The process of imaging the structures of macromolecules that have been crystallised is known as X-ray crystallography. X- ray crystallography is like using a microscope to magnify objects that are too small to be seen with visible light. Unfortunately X-ray crystallography is complicated because, unlike a microscope, there is no lens system for X-rays and so additional information and complex computation are required to reconstruct the final image. This information may come from known protein structures using the Molecular Replacement (MR) method, or from other sources including Electron Microscopy (EM).
Once the structure is known, it is easier to pinpoint how macromolecules contribute to the living cellular machinery. Pharmaceutical research uses this as the basis for designing drugs to turn the molecules on or off when required. Drugs are designed to interact with the target molecule to either block or promote the chemical processes which they perform within the body. Other applications include protein engineering and carbohydrate engineering.
The aim of this project is to improve the key computational tools needed to extract a 3D structure from X-ray and electron diffraction experiments. It will provide continuing support to a Collaborative Computing Project (CCP4 first established in 1979), which has become one of the leading sources of software for this task. The project will help efficient and effective use to be made of the synchrotrons that make the X-rays that are used in most crystallographic experiments but also extend to use of electron microscopes which have gained much recent publicity with the Nobel prize being awarded to researchers from this field. It will provide more powerful tools to allow users to exploit information from known protein structures when the match to the unknown structure is very poor. Finally, it will allow structures to be solved, even when poor quality and very small crystals are obtained.

Technical Summary

This proposal incorporates four related work packages.
In WP1 we will expand on our work using established and novel metrics of data quality and consistency to quantify the relationship between diffraction and map quality. The tools will be used to optimise approaches to structure determination from multiple or serial crystallography data to enable optimal selection of collected data and fully utilise all the information in structural refinement. WP1 will also develop and implement methods for electron diffraction data collection, integration and refinement.
WP2 will utilise generalise the use shift field refinement and extend its usage to hybrid refinement approaches and develop new software libraries to enhance and speed up protein structure model building and refinement across a wide resolution range.
In WP3 we will develop and implement the use of contact prediction methods for use in crystallography.

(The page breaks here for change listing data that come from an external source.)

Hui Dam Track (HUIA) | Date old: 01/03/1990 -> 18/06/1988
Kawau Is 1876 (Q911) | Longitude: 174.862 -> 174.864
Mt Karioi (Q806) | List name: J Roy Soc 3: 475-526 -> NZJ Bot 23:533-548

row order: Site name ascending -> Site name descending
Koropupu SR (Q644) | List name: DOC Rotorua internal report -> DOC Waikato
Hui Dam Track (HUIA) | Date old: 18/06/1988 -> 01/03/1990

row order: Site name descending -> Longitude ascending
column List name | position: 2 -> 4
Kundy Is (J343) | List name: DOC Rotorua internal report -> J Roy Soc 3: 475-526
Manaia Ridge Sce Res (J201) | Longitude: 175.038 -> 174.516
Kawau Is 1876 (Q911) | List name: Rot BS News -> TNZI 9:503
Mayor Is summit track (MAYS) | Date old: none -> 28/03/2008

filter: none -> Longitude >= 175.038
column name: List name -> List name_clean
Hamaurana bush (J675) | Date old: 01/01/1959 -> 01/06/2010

It will help identify protein domain boundaries, define new search model approaches. The contact prediction approach will also be used to validate Molecular replacement solutions and assist in the interpretation of crystallographically derived protein:protein contacts.
In WP4 we will develop a model for electron scatter from macromolecular samples to enable software development and experimental design. These models will be used to develop and implement new scaling algorithms for electron diffraction data within DIALS.

Planned Impact

Brown (University of Kent) is the chairman chairman of CCP4, and has overall responsibility to the grant-funding agencies (currently BBSRC and MRC) and commercial license holders for delivery of CCP4s software development, maintenance, distribution, and outreach programs. The impact of their respective contributions, therefore, relates to the specific proposed program of work from the co-applicant centres (summarised in each of the relevant grant applications), to the output of CCP4 as a whole, and to the array of basic and applied macromolecular crystallography (MX) that depends upon CCP4. In this application we have specifically request support for the WP2 lead Tews (Southampton) to add directly allocated additional management resource to impact and outreach.
MX is an essential enabling technology for the cellular and molecular biosciences, and consequently for UK pharmaceutical and biotechnological industries. UK research councils and research charities have recognised the need for infrastructural support of the discipline, most recently by assigning the last available Phase III slot at the Diamond Light Source (DLS) to a state-of-the-art facility for micro-focus and in situ crystallography for the academic and commercial MX community. In turn, the biotechnological and pharmaceutical science base that is fostered by such investments contributes hugely to the UK economy: in 2010 the pharmaceutical sector provided 67,000 jobs, each contributing £195,000 of GVA, with 25,000 of these positions being in high skill R&D activities (source: http://www.abpi.org.uk). In particular the majority of industrial access to DLS is for MX - amounting to almost 20% of the total user activity in MX.
Collaborative Computational Project 4 (CCP4) was established by the Research Councils in 1979 to promote the development and dissemination of software and best-practice in MX. To achieve this end, it uses Research Council funding to leverage a circa 3x larger commercial income, which it invests in MX training and in software development, maintenance, and distribution. As such, grant funding of CCP4 has the additional impact of strengthening an important interface between UK academic and commercial scientific endeavours.
CCP4s dissemination activities include the hosting of an annual methods-development meeting, attended typically by 400- 500 graduate students, young researchers and PIs. It also co-sponsors with the British Crystallographic Association annual week-long graduate summer schools, held alternately in Scotland and England, at which a cohort of 40+ students are intensively trained in current methods in protein crystallography. These two elements, supported primarily by CCP4s commercial license income, serve to keep the UK at the forefront of methods development in this central technique, and ensure that a pool of well-trained, increasingly interdisciplinary scientists are available to apply the technique in academic and/or commercial settings.
The program of work described here, for which Brown will have ultimate oversight, looks forward to the next stage of the development of MX and the emerging field of electron diffraction, to address some of the outstanding obstacles that limit the success and/or efficient application of the technique. By allowing structures to be determined from ever more challenging targets, including membrane proteins and proteins for which sample preparation is inherently difficult, this work will impact directly upon areas of biomedical and otherwise commercial interest. For example, WP1 and WP4 address the emerging area of electron diffraction and cutting edge approaches to improve efficiency in data collection and data usage. WP2 focuses on the new area oh hybrid modelling to build proteins against crystallographic data and WP3 uses state of the art contact prediction methods and applies them to crystallographic structure solution and interpretation.

Publications

10 25 50
 
Description Progress is itemized by workpackage below:

WP1. Quantifying relationships between diffraction and map quality.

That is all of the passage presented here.